The last decade (2001 - 2010), declared as the Decade of Pain Control and Research by the United States Congress, brought significantly advances in our understanding of pain biology. Unfortunately, this has not translated into additional effective treatments of chronic pain conditions. Chronic pain is a debilitating and complex clinical state usually associated with diabetic neuropathy, postherpetic neuralgia, low back pathology, fibromyalgia, and neurological disorders. Standard pain drugs, even narcotic opioid analgesic agents, often provide unsatisfactory pain relief while causing important side-effect such as sedation, tolerance, dependence, respiratory depression and constipation.

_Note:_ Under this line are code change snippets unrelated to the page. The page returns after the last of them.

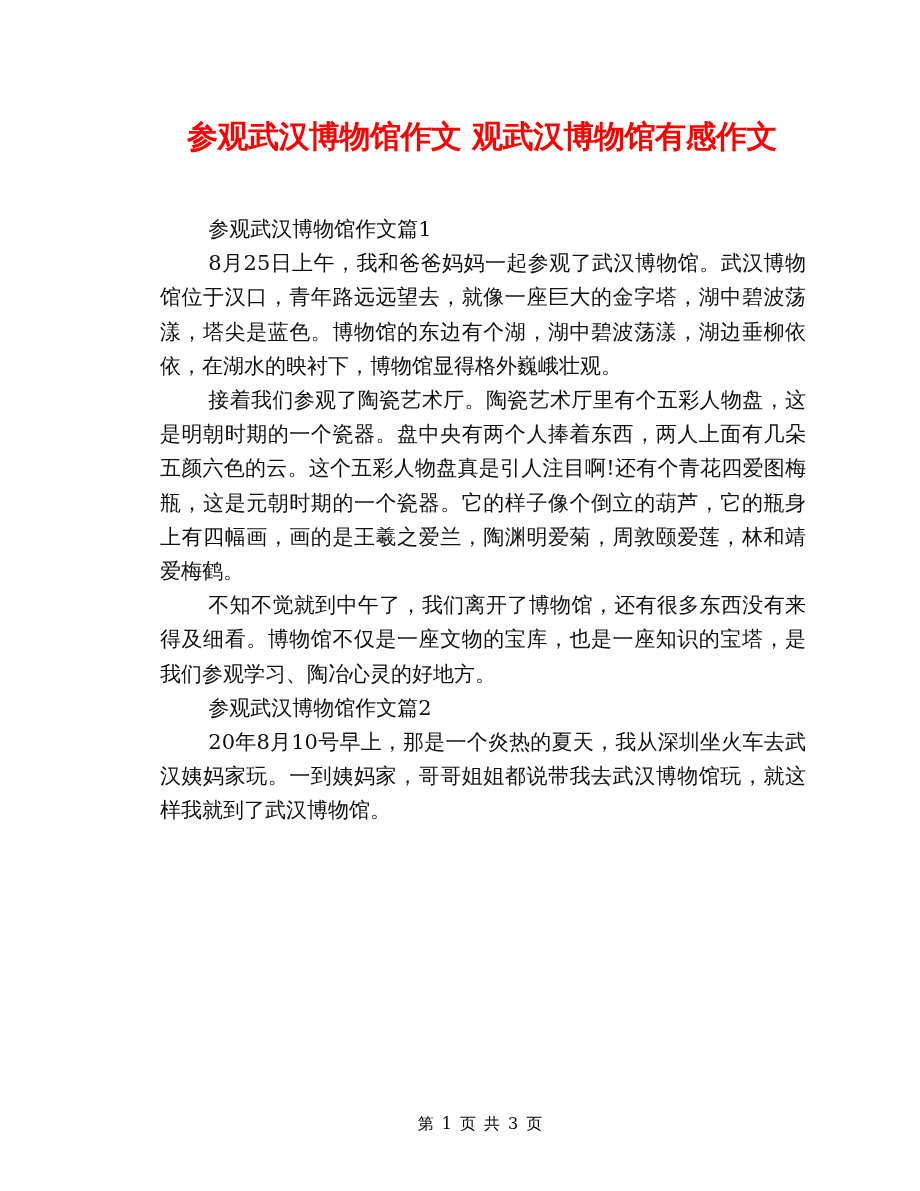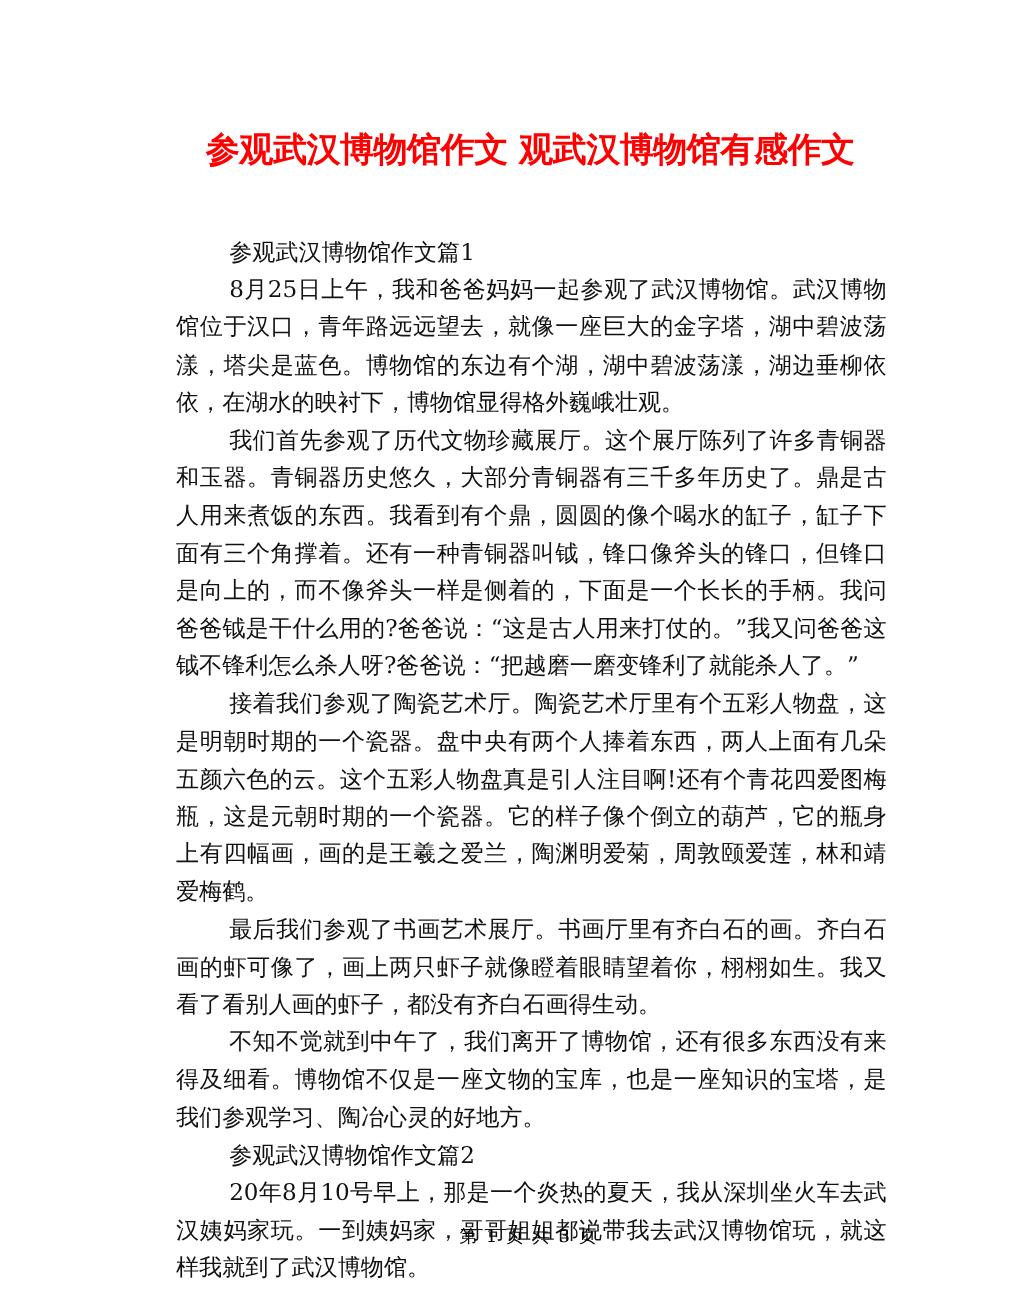--- a/index.html
+++ b/index.html
@@ -74,7 +74,6 @@
   <div class="body">
     <p class="para">参观武汉博物馆作文篇1</p>
     <p class="para">8月25日上午，我和爸爸妈妈一起参观了武汉博物馆。武汉博物馆位于汉口，青年路远远望去，就像一座巨大的金字塔，湖中碧波荡漾，塔尖是蓝色。博物馆的东边有个湖，湖中碧波荡漾，湖边垂柳依依，在湖水的映衬下，博物馆显得格外巍峨壮观。</p>
-    <p class="para">我们首先参观了历代文物珍藏展厅。这个展厅陈列了许多青铜器和玉器。青铜器历史悠久，大部分青铜器有三千多年历史了。鼎是古人用来煮饭的东西。我看到有个鼎，圆圆的像个喝水的缸子，缸子下面有三个角撑着。还有一种青铜器叫钺，锋口像斧头的锋口，但锋口是向上的，而不像斧头一样是侧着的，下面是一个长长的手柄。我问爸爸钺是干什么用的?爸爸说：“这是古人用来打仗的。”我又问爸爸这钺不锋利怎么杀人呀?爸爸说：“把越磨一磨变锋利了就能杀人了。”</p>
     <p class="para">接着我们参观了陶瓷艺术厅。陶瓷艺术厅里有个五彩人物盘，这是明朝时期的一个瓷器。盘中央有两个人捧着东西，两人上面有几朵五颜六色的云。这个五彩人物盘真是引人注目啊!还有个青花四爱图梅瓶，这是元朝时期的一个瓷器。它的样子像个倒立的葫芦，它的瓶身上有四幅画，画的是王羲之爱兰，陶渊明爱菊，周敦颐爱莲，林和靖爱梅鹤。</p>
     <p class="para">最后我们参观了书画艺术展厅。书画厅里有齐白石的画。齐白石画的虾可像了，画上两只虾子就像瞪着眼睛望着你，栩栩如生。我又看了看别人画的虾子，都没有齐白石画得生动。</p>
     <p class="para">不知不觉就到中午了，我们离开了博物馆，还有很多东西没有来得及细看。博物馆不仅是一座文物的宝库，也是一座知识的宝塔，是我们参观学习、陶冶心灵的好地方。</p>

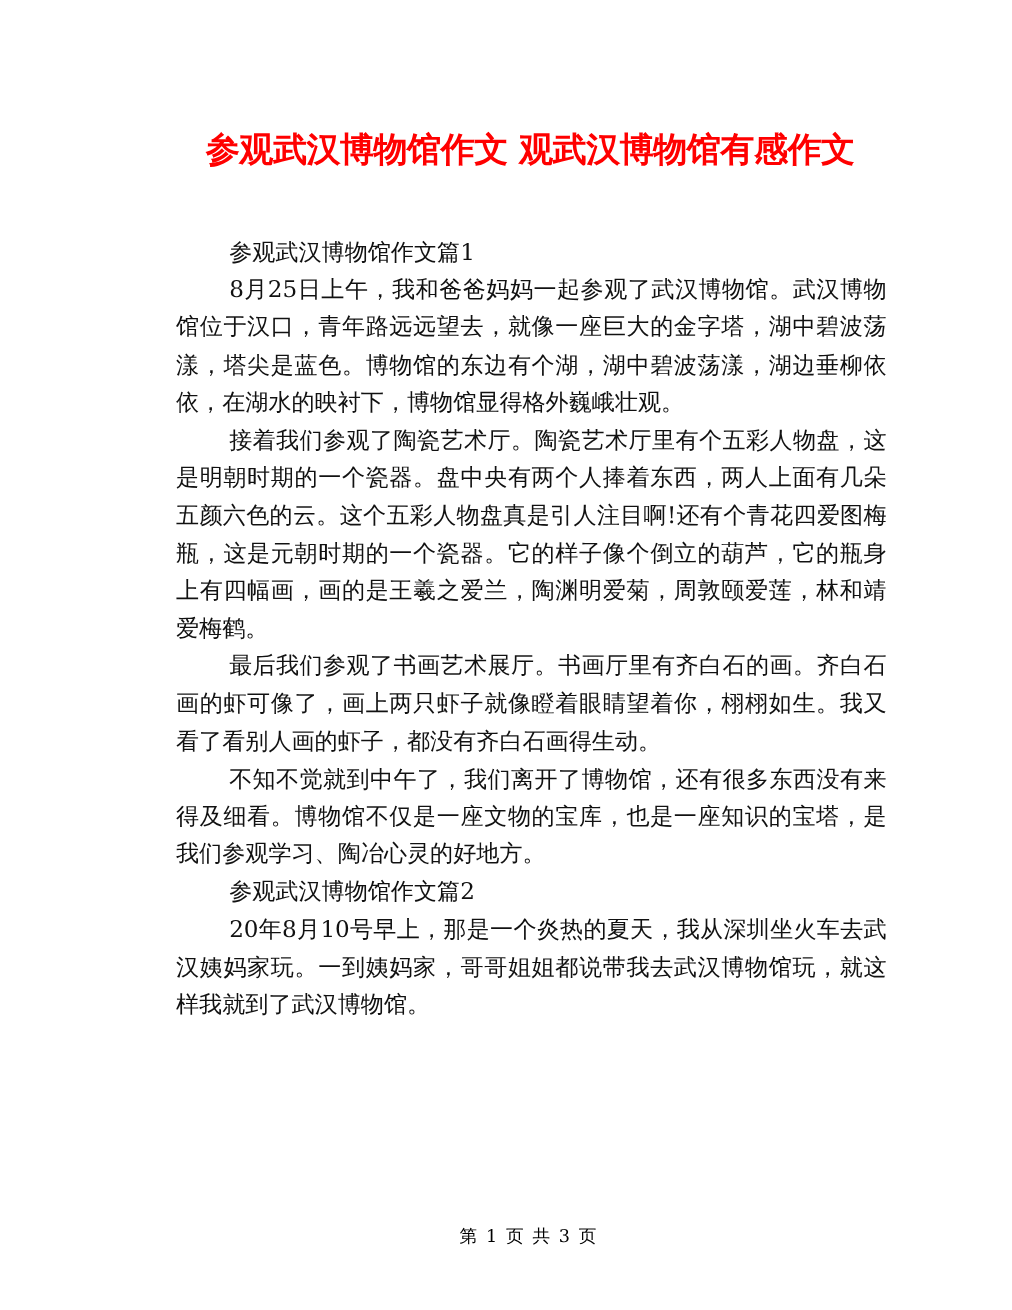--- a/index.html
+++ b/index.html
@@ -75,7 +75,6 @@
     <p class="para">参观武汉博物馆作文篇1</p>
     <p class="para">8月25日上午，我和爸爸妈妈一起参观了武汉博物馆。武汉博物馆位于汉口，青年路远远望去，就像一座巨大的金字塔，湖中碧波荡漾，塔尖是蓝色。博物馆的东边有个湖，湖中碧波荡漾，湖边垂柳依依，在湖水的映衬下，博物馆显得格外巍峨壮观。</p>
     <p class="para">接着我们参观了陶瓷艺术厅。陶瓷艺术厅里有个五彩人物盘，这是明朝时期的一个瓷器。盘中央有两个人捧着东西，两人上面有几朵五颜六色的云。这个五彩人物盘真是引人注目啊!还有个青花四爱图梅瓶，这是元朝时期的一个瓷器。它的样子像个倒立的葫芦，它的瓶身上有四幅画，画的是王羲之爱兰，陶渊明爱菊，周敦颐爱莲，林和靖爱梅鹤。</p>
-    <p class="para">最后我们参观了书画艺术展厅。书画厅里有齐白石的画。齐白石画的虾可像了，画上两只虾子就像瞪着眼睛望着你，栩栩如生。我又看了看别人画的虾子，都没有齐白石画得生动。</p>
     <p class="para">不知不觉就到中午了，我们离开了博物馆，还有很多东西没有来得及细看。博物馆不仅是一座文物的宝库，也是一座知识的宝塔，是我们参观学习、陶冶心灵的好地方。</p>
     <p class="para">参观武汉博物馆作文篇2</p>
     <p class="para">20年8月10号早上，那是一个炎热的夏天，我从深圳坐火车去武汉姨妈家玩。一到姨妈家，哥哥姐姐都说带我去武汉博物馆玩，就这样我就到了武汉博物馆。</p>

Furthermore, the effective management of chronic pain needs a multidisciplinary management approach and still represents one of the most urgent unmet medical need. Recently, preclinical research has uncovered new molecular mechanisms underlying the generation and transduction of pain, many of which represent new targets for innovative pharmacological interventions. This review focuses on Transient Receptor Potential (TRP) Vanilloid Type 1 (TRPV1) channel as a target for treating chronic pain. TRPV1 is a multifunctional ion channel involved in thermosensation (heat) and taste perception. Importantly, TRPV1 also functions as a molecular integrator for a broad variety of seemingly unrelated noxious stimuli. Indeed, TRPV1 is thought to be a major transducer of the thermal hyperalgesia that follows inflammation and/or tissue injury. Desensitization to topical TRPV1 agonists (e.g. capsaicin creams and patches) has been in clinical use for decades to treat chronic painful conditions like diabetic neuropathy. Most recently, a number of potent, small molecule TRPV1 antagonists have been advanced into clinical trials for pain relief. Perhaps not unexpectedly given the prominent role of TRPV1 in thermosensation, some of these antagonists showed worrisome adverse effects (hyperthermia and impaired noxious heat sensation) in humans, leading to their withdrawal from clinical trials. However, recent reports of TRPV1 antagonists that do not affect core body temperature in preclinical species suggest a potential opportunity to reduce at least this important side effect.